### Problem requirements
What's required is a verbatim printout of all the data.

Change listing data
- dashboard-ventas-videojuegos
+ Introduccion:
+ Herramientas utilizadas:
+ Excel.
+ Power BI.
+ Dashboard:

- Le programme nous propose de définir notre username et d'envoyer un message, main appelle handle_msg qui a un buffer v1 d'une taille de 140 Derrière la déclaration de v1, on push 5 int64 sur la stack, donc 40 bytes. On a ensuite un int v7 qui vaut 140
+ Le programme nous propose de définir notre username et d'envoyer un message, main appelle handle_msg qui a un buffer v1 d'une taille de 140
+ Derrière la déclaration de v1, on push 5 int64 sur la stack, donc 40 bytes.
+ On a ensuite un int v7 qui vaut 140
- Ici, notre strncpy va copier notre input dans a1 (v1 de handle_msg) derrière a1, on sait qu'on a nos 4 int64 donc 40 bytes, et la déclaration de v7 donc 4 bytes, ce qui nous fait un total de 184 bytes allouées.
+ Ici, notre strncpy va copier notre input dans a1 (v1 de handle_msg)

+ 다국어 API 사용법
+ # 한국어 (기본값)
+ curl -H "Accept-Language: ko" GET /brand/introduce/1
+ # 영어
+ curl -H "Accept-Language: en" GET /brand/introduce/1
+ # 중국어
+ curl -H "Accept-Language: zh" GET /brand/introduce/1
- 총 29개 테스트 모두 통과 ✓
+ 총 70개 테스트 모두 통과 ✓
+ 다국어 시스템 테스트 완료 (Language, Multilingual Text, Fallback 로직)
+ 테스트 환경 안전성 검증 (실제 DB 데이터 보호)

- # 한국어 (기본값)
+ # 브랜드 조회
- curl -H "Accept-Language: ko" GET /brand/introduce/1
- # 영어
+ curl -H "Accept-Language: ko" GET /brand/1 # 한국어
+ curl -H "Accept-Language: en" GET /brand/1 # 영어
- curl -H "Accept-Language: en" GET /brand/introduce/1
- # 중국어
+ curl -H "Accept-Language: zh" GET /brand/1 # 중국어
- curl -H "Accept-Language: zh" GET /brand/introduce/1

### Task output
- dashboard-ventas-videojuegos
+ Introduccion:
+ Herramientas utilizadas:
+ Excel.
+ Power BI.
+ Dashboard:

- Le programme nous propose de définir notre username et d'envoyer un message, main appelle handle_msg qui a un buffer v1 d'une taille de 140 Derrière la déclaration de v1, on push 5 int64 sur la stack, donc 40 bytes. On a ensuite un int v7 qui vaut 140
+ Le programme nous propose de définir notre username et d'envoyer un message, main appelle handle_msg qui a un buffer v1 d'une taille de 140
+ Derrière la déclaration de v1, on push 5 int64 sur la stack, donc 40 bytes.
+ On a ensuite un int v7 qui vaut 140
- Ici, notre strncpy va copier notre input dans a1 (v1 de handle_msg) derrière a1, on sait qu'on a nos 4 int64 donc 40 bytes, et la déclaration de v7 donc 4 bytes, ce qui nous fait un total de 184 bytes allouées.
+ Ici, notre strncpy va copier notre input dans a1 (v1 de handle_msg)

+ 다국어 API 사용법
+ # 한국어 (기본값)
+ curl -H "Accept-Language: ko" GET /brand/introduce/1
+ # 영어
+ curl -H "Accept-Language: en" GET /brand/introduce/1
+ # 중국어
+ curl -H "Accept-Language: zh" GET /brand/introduce/1
- 총 29개 테스트 모두 통과 ✓
+ 총 70개 테스트 모두 통과 ✓
+ 다국어 시스템 테스트 완료 (Language, Multilingual Text, Fallback 로직)
+ 테스트 환경 안전성 검증 (실제 DB 데이터 보호)

- # 한국어 (기본값)
+ # 브랜드 조회
- curl -H "Accept-Language: ko" GET /brand/introduce/1
- # 영어
+ curl -H "Accept-Language: ko" GET /brand/1 # 한국어
+ curl -H "Accept-Language: en" GET /brand/1 # 영어
- curl -H "Accept-Language: en" GET /brand/introduce/1
- # 중국어
+ curl -H "Accept-Language: zh" GET /brand/1 # 중국어
- curl -H "Accept-Language: zh" GET /brand/introduce/1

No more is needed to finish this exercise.